WORK TASK: Report each line below that carries the word "tradegate".

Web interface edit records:
<<<<

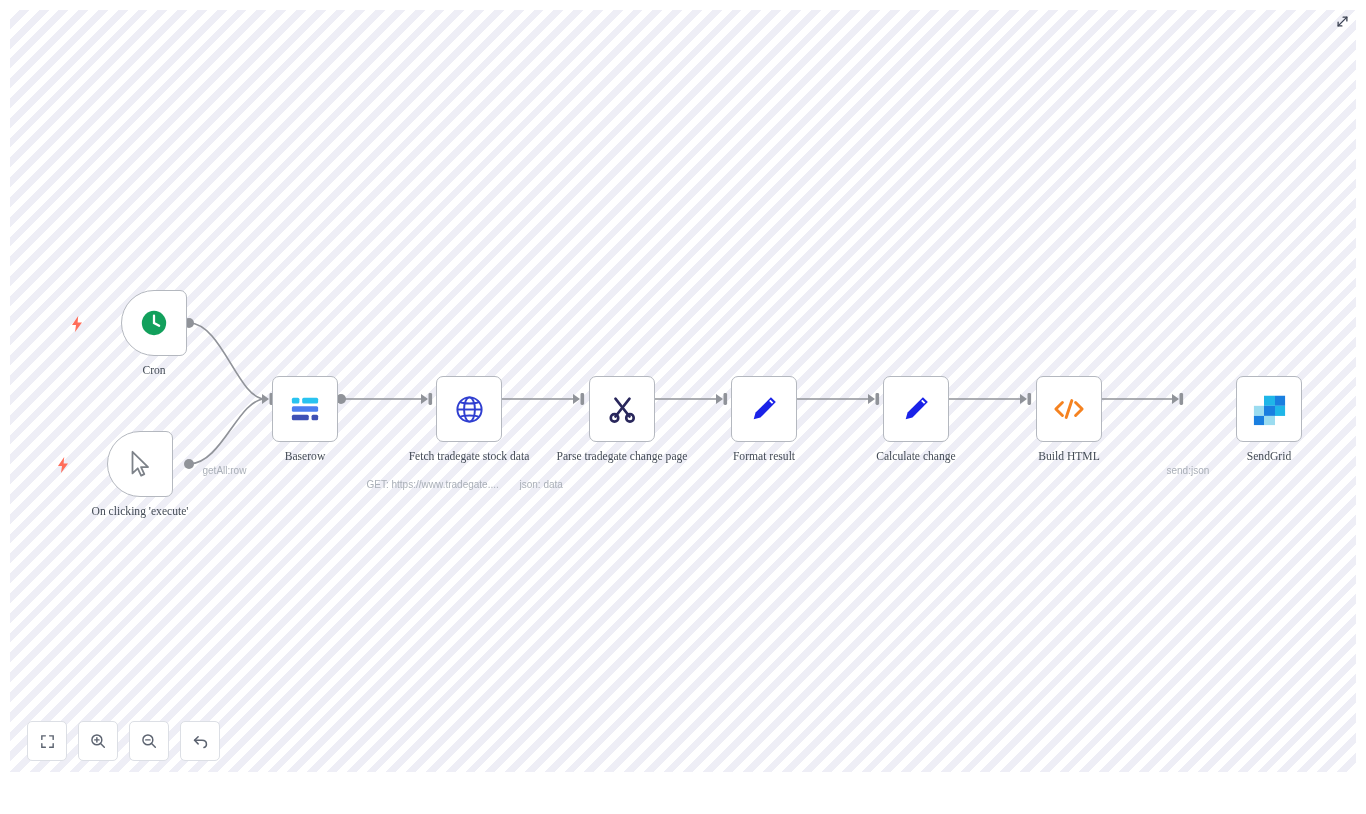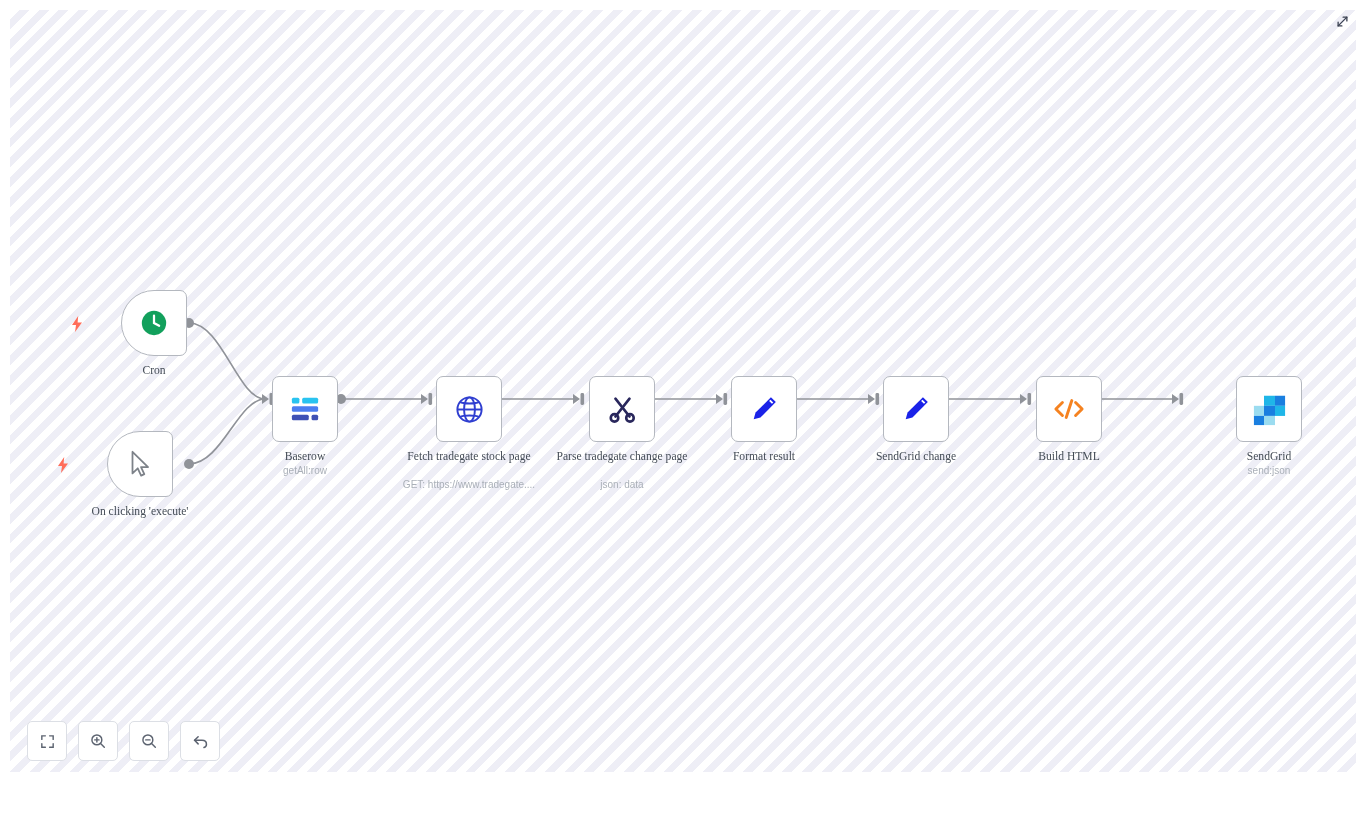--- a/index.html
+++ b/index.html
@@ -268,7 +268,7 @@
           </svg>
         </div>
       </div>
-      <div class="node-label">Fetch tradegate stock page</div>
+      <div class="node-label">Fetch tradegate stock data</div>
       <div class="node-subtitle sub-2">GET: https://www.tradegate....</div>
     </div>
 

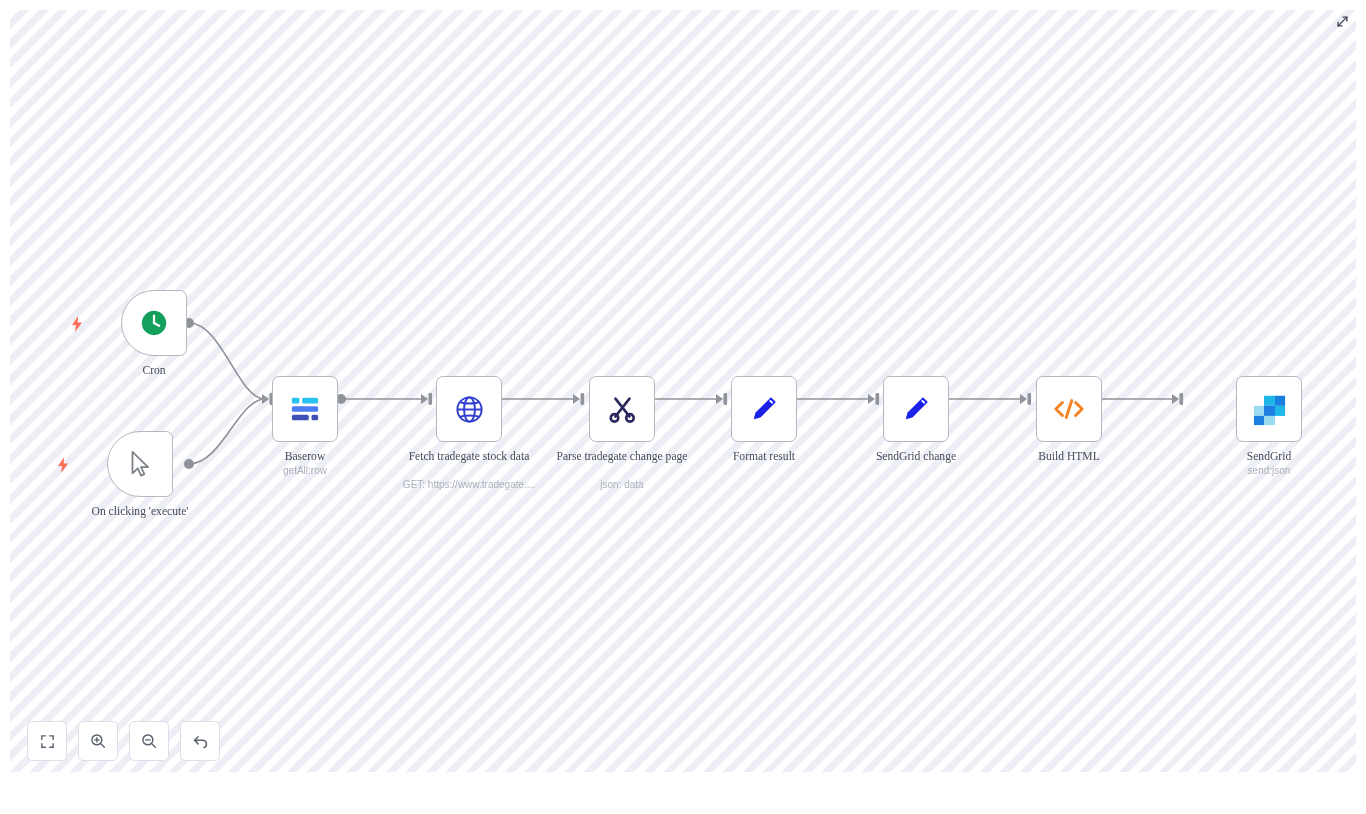--- a/index.html
+++ b/index.html
@@ -310,7 +310,7 @@
           </svg>
         </div>
       </div>
-      <div class="node-label">SendGrid change</div>
+      <div class="node-label">Calculate change</div>
     </div>
 
     <div class="node" style="left:1026px; top:366px;">

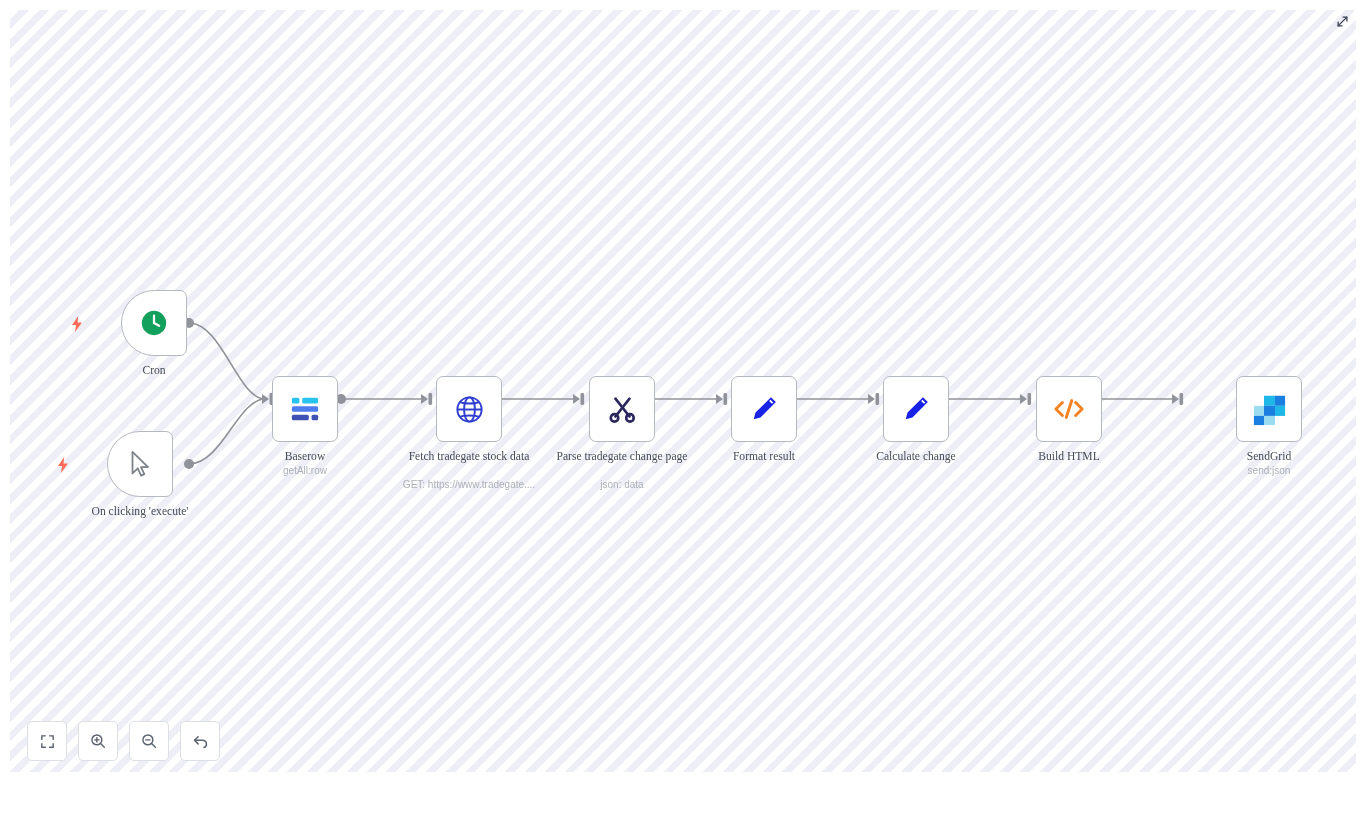--- a/index.html
+++ b/index.html
@@ -114,7 +114,7 @@
     left: 50%;
     transform: translateX(-50%);
     width: 205px;
-    text-align: center;
+    text-align: left;
     font-size: 10px;
     line-height: 12px;
     color: #aab0b8;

>>>>

ANSWER TO THE PROBLEM:
-      <div class="node-label">Fetch tradegate stock page</div>
+      <div class="node-label">Fetch tradegate stock data</div>
       <div class="node-subtitle sub-2">GET: https://www.tradegate....</div>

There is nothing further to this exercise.